Practice Relating to Rule 143. Dissemination of International Humanitarian Law among the Civilian Population
Australia’s Defence Training Manual (1994) provides:
The Government of Australia is required to disseminate the text of the conventions [the 1949 Geneva Conventions, the 1977 Additional Protocols I and II, and the 1907 Hague Convention (IV)] as widely as possible, so that the principles become known … to the civilian population.
Australia’s LOAC Manual (2006) states:
13.8 In time of peace and war, states are required to disseminate the texts of the Geneva Conventions 1949 and the two Additional Protocols 1977 as widely as possible within their respective countries.

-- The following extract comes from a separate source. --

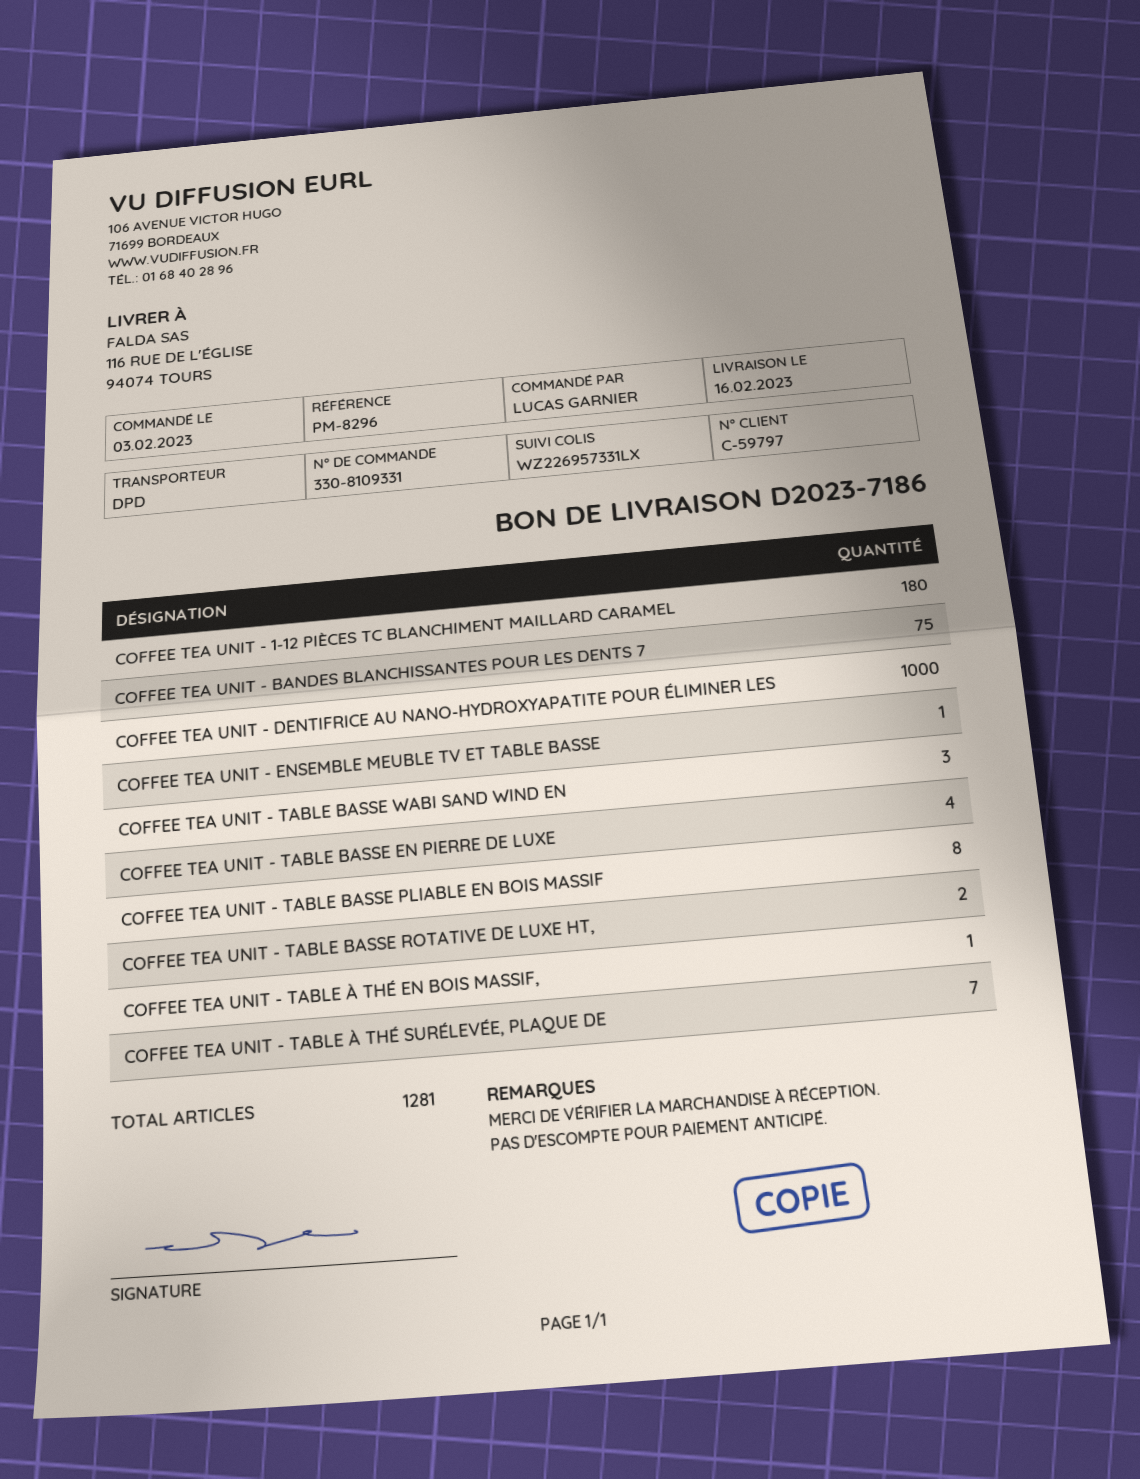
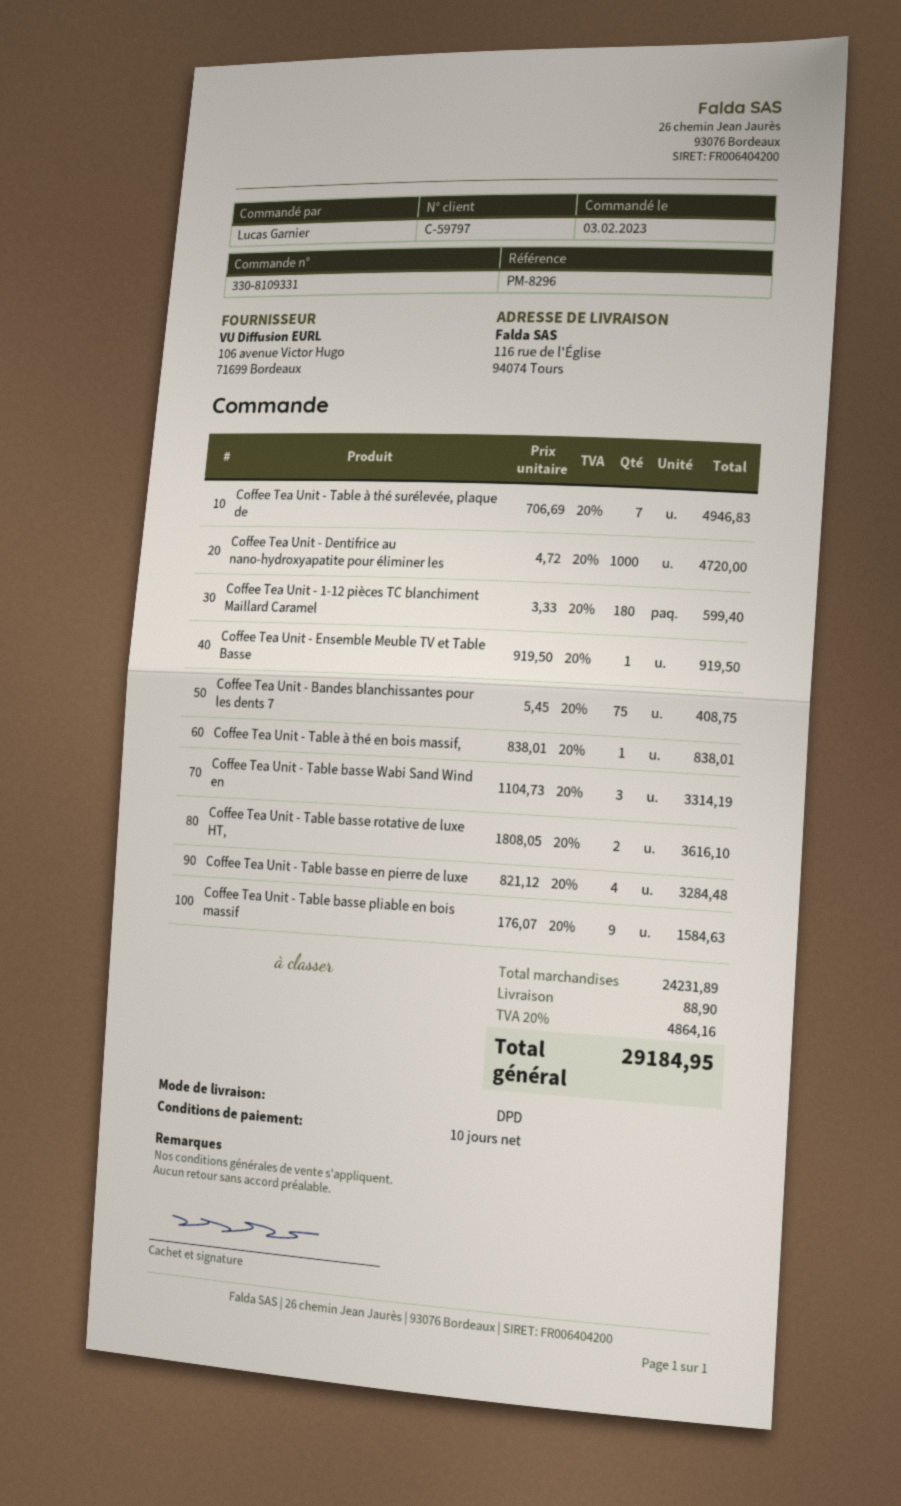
COFFEE TEA UNIT - TABLE BASSE PLIABLE EN BOIS MASSIF: 8 -> 9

This may facilitate the principles of the Conventions and Protocols becoming known to the entire population.
13.9 … Those civilians or military who have responsibility for applying the conventions or protocols must be fully acquainted with the texts.
The LOAC Manual (2006) replaces both the Defence Force Manual (1994) and the Commanders’ Guide (1994).
In its report to UNESCO on measures to implement the 1954 Hague Convention for the Protection of Cultural Property, the Australian Government noted that it provided funds to the Australian Red Cross to enable it to conduct IHL dissemination activities throughout Australia, which included a description of the contents of the Convention.
Enumerating the matters which Australia believed must receive priority attention in the outcomes of the 26th International Conference of the Red Cross and Red Crescent in 1995, the head of the Australian delegation noted:
All States must take effective action to disseminate the law [of armed conflict] … because of the growth of irregular conflict, to their general populations. States and relevant international organizations must work together to ensure that dissemination programs are given the highest priority in terms of funding and materials.
In 2002, during a debate in the UN Security Council concerning the protection of UN personnel, associated personnel and humanitarian personnel in conflict zones, Australia stated:
Practical measures can be taken by Governments to promote understanding and observance of international humanitarian law within their own communities … also among civilian populations, including by disseminating information about international humanitarian law.
At the outset of the Iraq War in March 2003, Australia’s Department of Defence issued guidance to news organizations regarding the restrictions under IHL placed on the identification of prisoners of war:
Department of Defence is aware that some news organisations have shown images of prisoners of war (POWs) in the course of covering the events of the conflict in Iraq.
Media organisations should be aware of Article 13 of the Geneva Conventions III, which states that POWs must at all times be “protected, particularly against acts of violence or intimidation and against insults and public curiosity”.
Article 27 of the Geneva Conventions IV has the same provisions for civilian detainees and civilian internees. This includes restrictions of photographing and filming POWs, civilian detainees and civilian internees.
Defence requests media organisations “pixilate” the faces of both Coalition and Iraqi prisoners of war.